What to work on: Write out the line that contains "- cd telemedicine-app" and every line after it through the end of the entries, exactly as given and with no other lines.
*** Provided records
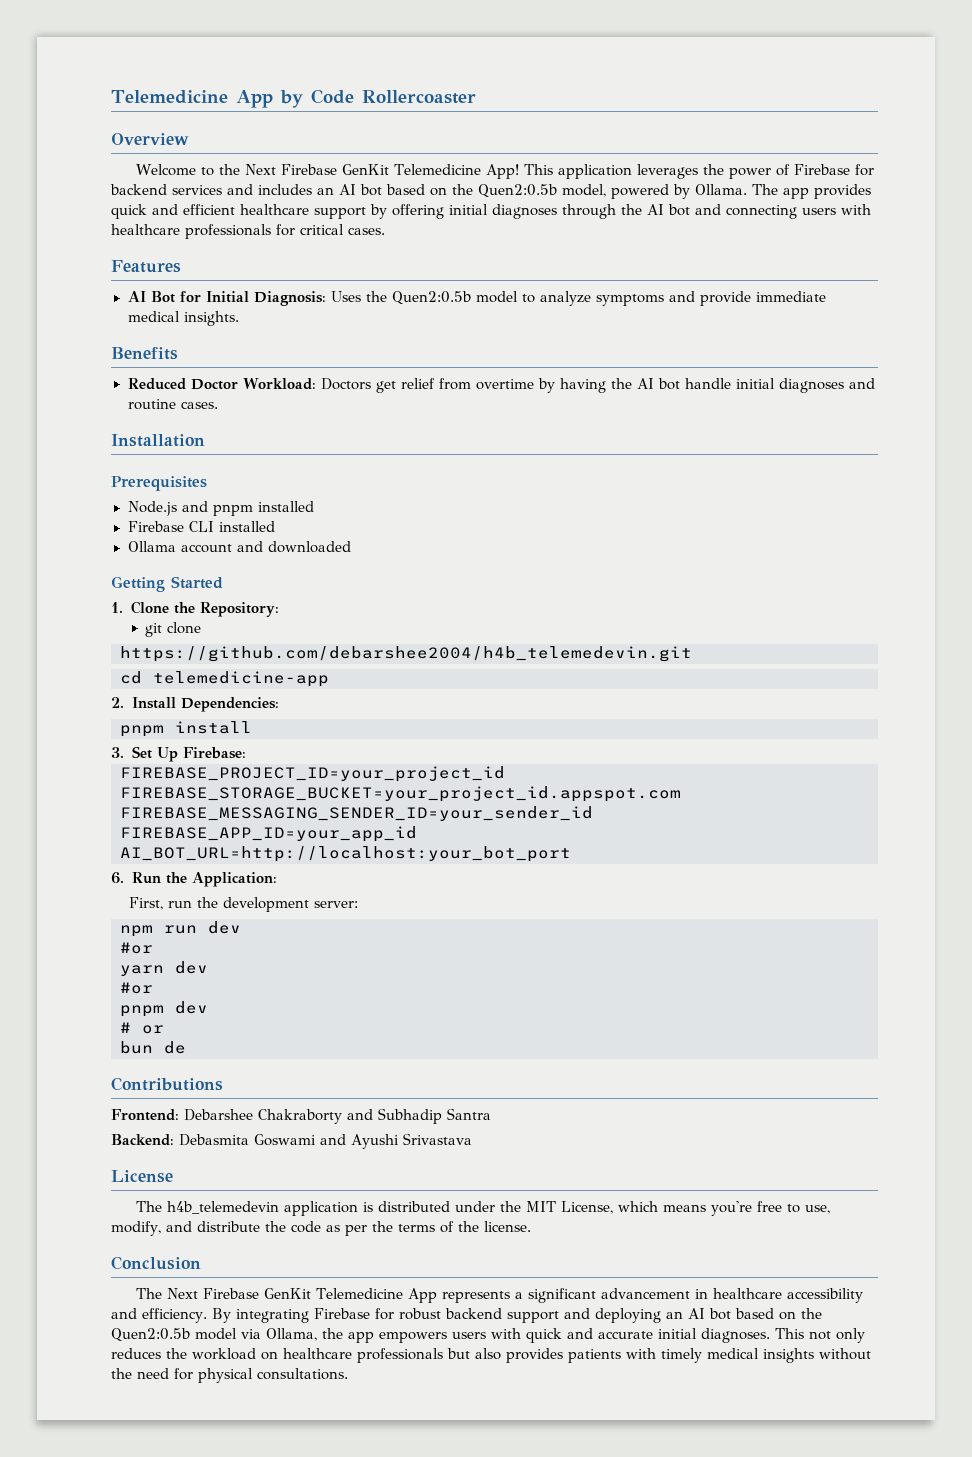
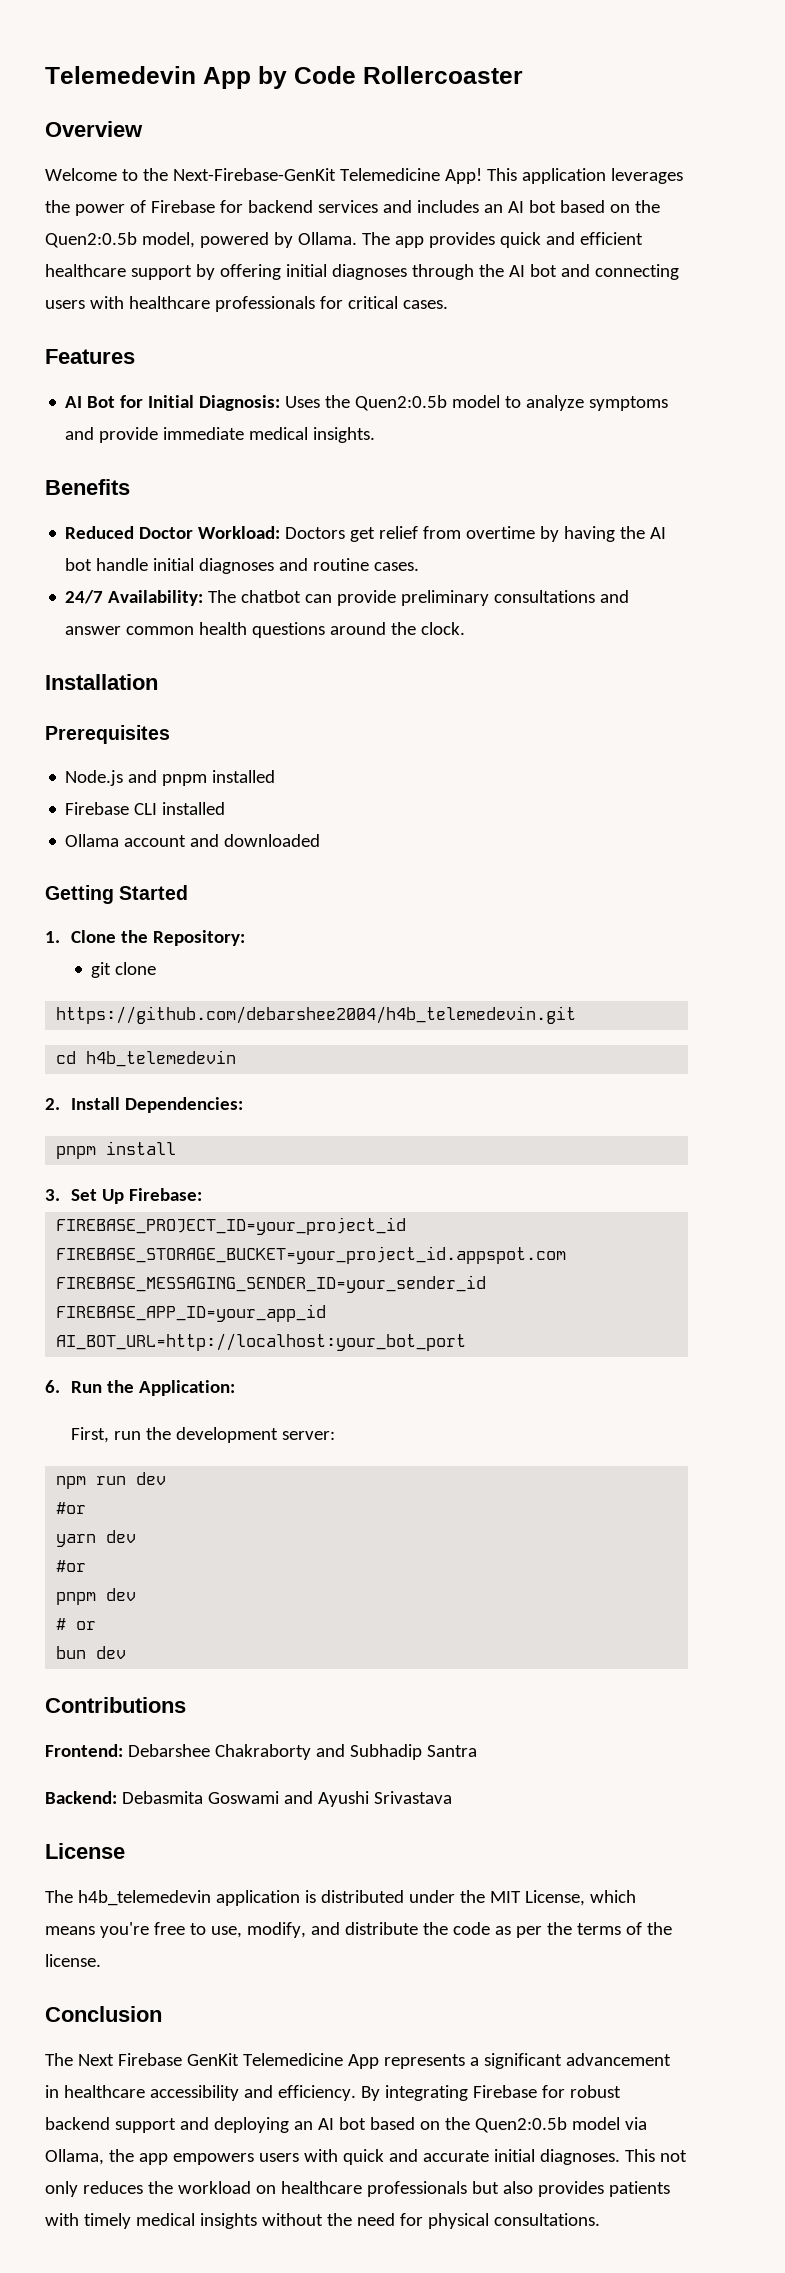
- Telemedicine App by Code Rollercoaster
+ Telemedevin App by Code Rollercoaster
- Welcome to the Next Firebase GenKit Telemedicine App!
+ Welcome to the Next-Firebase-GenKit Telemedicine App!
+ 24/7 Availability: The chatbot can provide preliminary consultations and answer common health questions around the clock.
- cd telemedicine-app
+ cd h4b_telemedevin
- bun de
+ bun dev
******
Output below:
- cd telemedicine-app
+ cd h4b_telemedevin
- bun de
+ bun dev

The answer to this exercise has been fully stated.